TruConnect
- Industry: Wireless telecommunications
- Founded: 2011
- Founders: Matthew Johnson and Nathan Johnson (Co-CEOs)
- Headquarters: Los Angeles, CA
- Area served: Nationwide
- Products: Phones, mobile hotpots, wireless plans, Lifeline
- Website: TruConnect

= TruConnect =

American mobile virtual network operator

TruConnect is an American mobile virtual network operator (MVNO) on T-Mobile and Verizon networks offering free phone service plans through Lifeline, as well as affordable prepaid mobile phone plans that include talk and text, 4G LTE/5G mobile data, and hotspot access.

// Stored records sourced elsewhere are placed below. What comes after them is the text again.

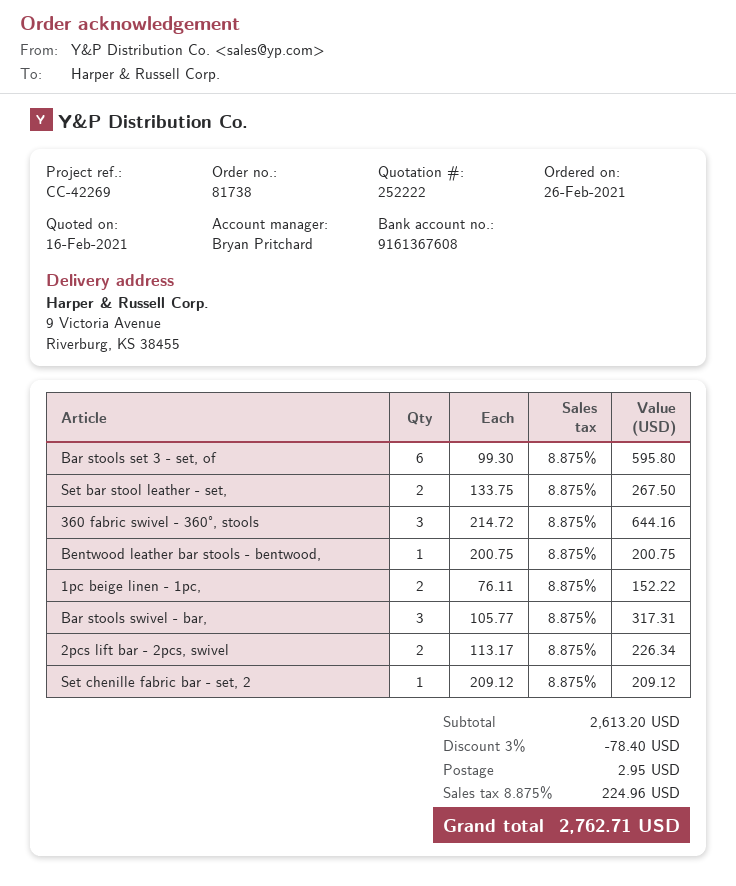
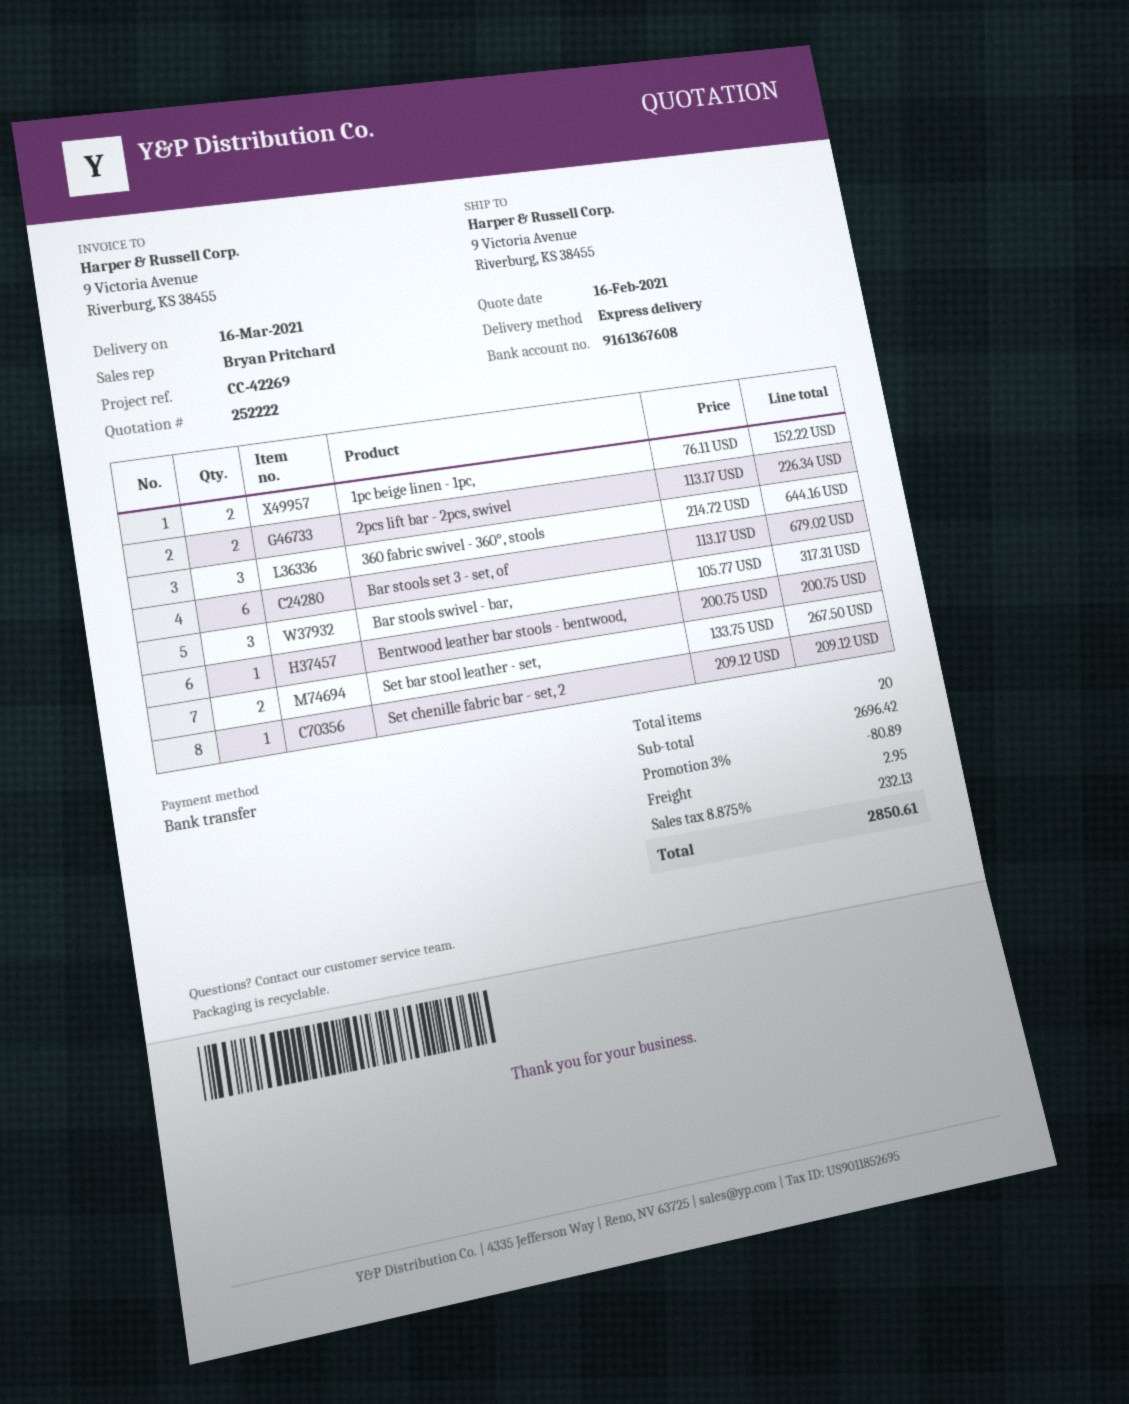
Bar stools set 3 - set, of: 6 x 99.30 = 595.80 -> 6 x 113.17 = 679.02
subtotal: 2613.20 -> 2696.42
discount: 3% = 78.40 -> 3% = 80.89
tax: 8.875% = 224.96 -> 8.875% = 232.13
total: 2762.71 -> 2850.61

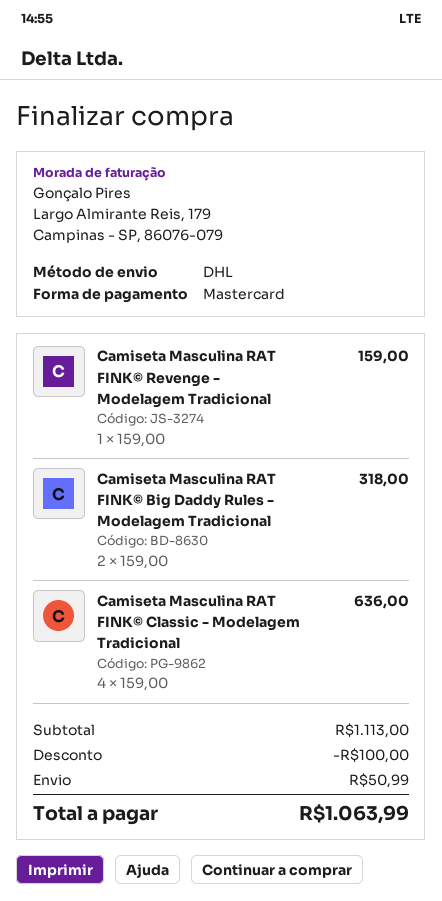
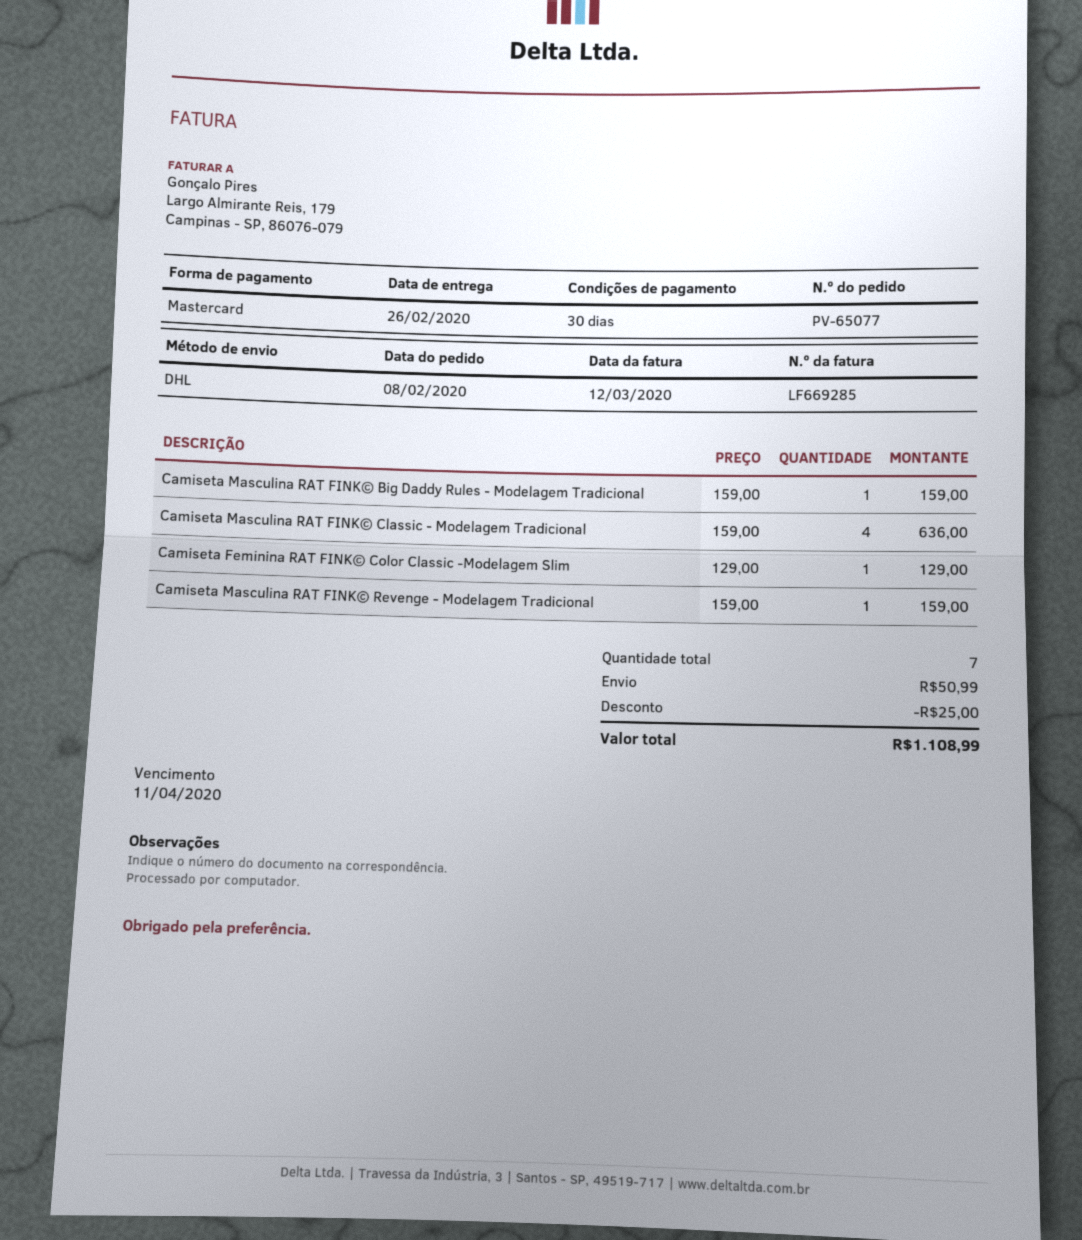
Camiseta Masculina RAT FINK© Big Daddy Rules - Modelagem Tradicional: 2 x 159.00 = 318.00 -> 1 x 159.00 = 159.00
Camiseta Feminina RAT FINK© Color Classic -Modelagem Slim: none -> 1 x 129.00 = 129.00
discount: 100.00 -> 25.00
total: 1063.99 -> 1108.99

It was the first prepaid broadband provider in the U.S. to offer a pay-as-you-go, portable Wi-Fi service plans.

== History ==
In 2006, Matthew and Nathan Johnson acquired Telscape Communications, rebranding the company as TruConnect. On April 29, 2015, TruConnect appeared as one of the fastest-growing wireless companies in the United States, according to data from the Universal Service Administrative Company. TruConnect has provided wireless, residential and small business telecommunication services under Sage Telecom, Telscape Communications and TruConnect Mobile brands.

== Lifeline ==
TruConnect is in partnership with a federal and state-funded Lifeline Program, overseen and managed by the FCC and USAC. It provides free or low-cost wireless service and free government phones to eligible low-income consumers, including those who participate in public assistance programs (such as SNAP and Medicaid, among others). This program provides these reduced-cost or free cell phone services to eligible households in most U.S. states; prepaid only services include OR, NM, NC, DE, CT, NH, and ME, as well as D.C. As of May 2016, the company had 195,751 Lifeline subscribers in California, a major market (under the branding Telscape Communications); in 2023 the CPUC listed TruConnect as the alternate Lifeline provider in CA (the primary being, TracFone).